** Exercise input follows **

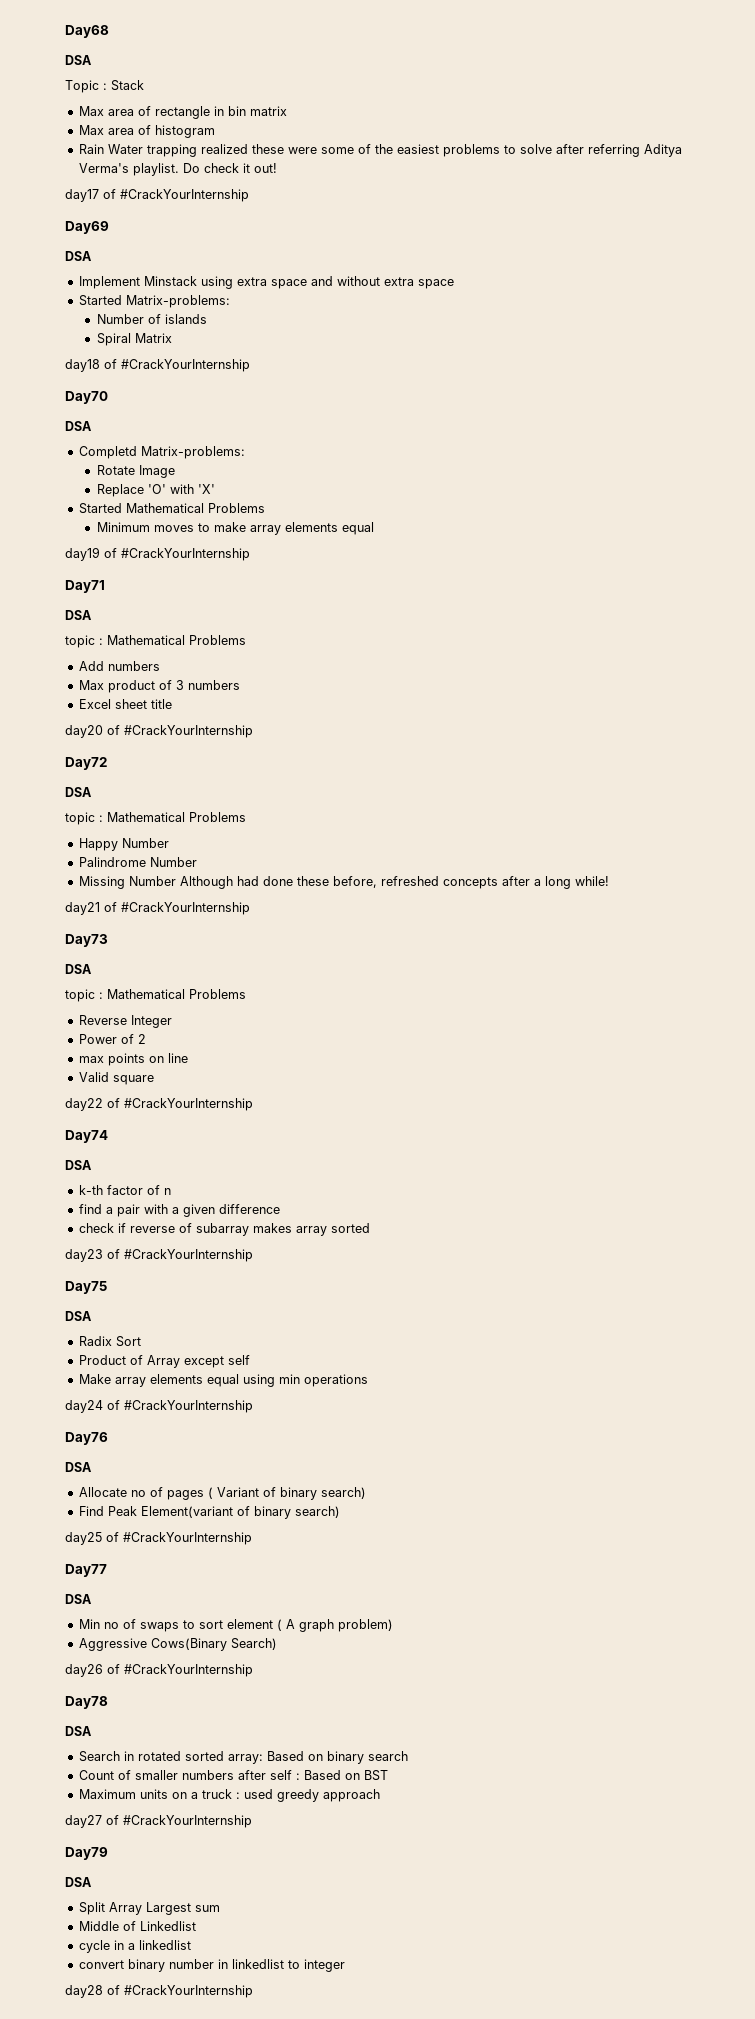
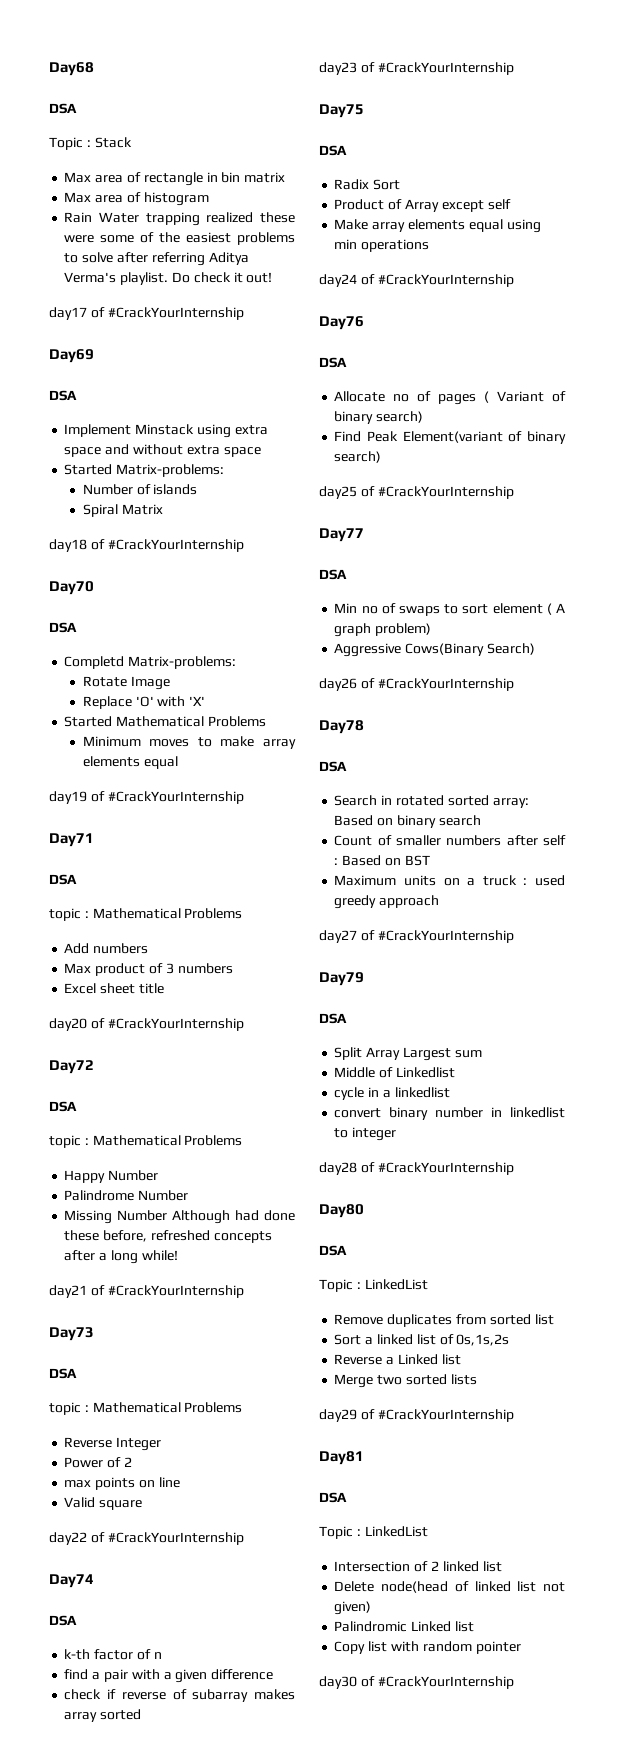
+ Day80
+ DSA
+ Topic : LinkedList
+ Remove duplicates from sorted list
+ Sort a linked list of 0s,1s,2s
+ Reverse a Linked list
+ Merge two sorted lists
+ day29 of #CrackYourInternship
+ Day81
+ DSA
+ Topic : LinkedList
+ Intersection of 2 linked list
+ Delete node(head of linked list not given)
+ Palindromic Linked list
+ Copy list with random pointer
+ day30 of #CrackYourInternship

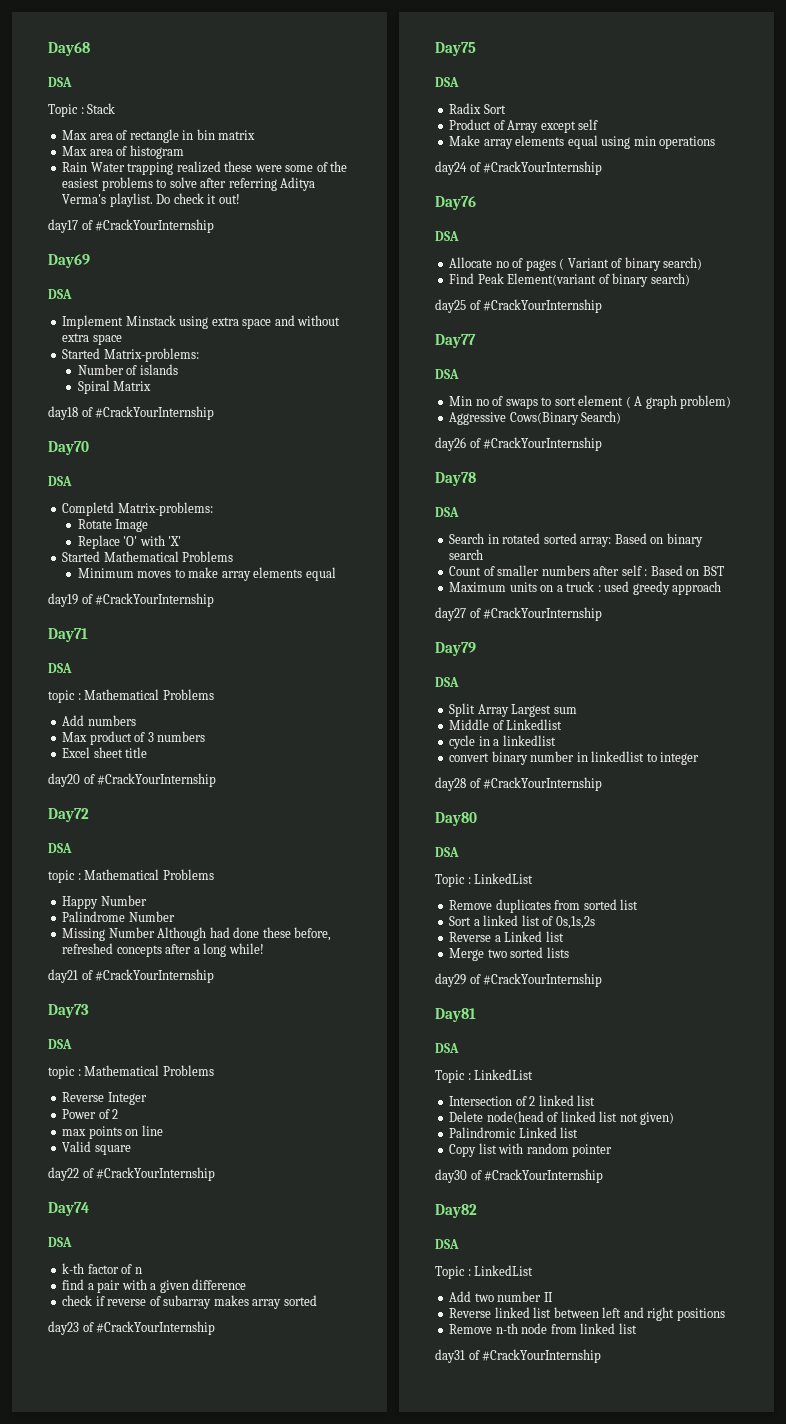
+ Day82
+ DSA
+ Topic : LinkedList
+ Add two number II
+ Reverse linked list between left and right positions
+ Remove n-th node from linked list
+ day31 of #CrackYourInternship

** End of Exercise input **

What is expected
Copy out all the entries exactly. Images stay out of the copy.

Task response
+ Day80
+ DSA
+ Topic : LinkedList
+ Remove duplicates from sorted list
+ Sort a linked list of 0s,1s,2s
+ Reverse a Linked list
+ Merge two sorted lists
+ day29 of #CrackYourInternship
+ Day81
+ DSA
+ Topic : LinkedList
+ Intersection of 2 linked list
+ Delete node(head of linked list not given)
+ Palindromic Linked list
+ Copy list with random pointer
+ day30 of #CrackYourInternship

+ Day82
+ DSA
+ Topic : LinkedList
+ Add two number II
+ Reverse linked list between left and right positions
+ Remove n-th node from linked list
+ day31 of #CrackYourInternship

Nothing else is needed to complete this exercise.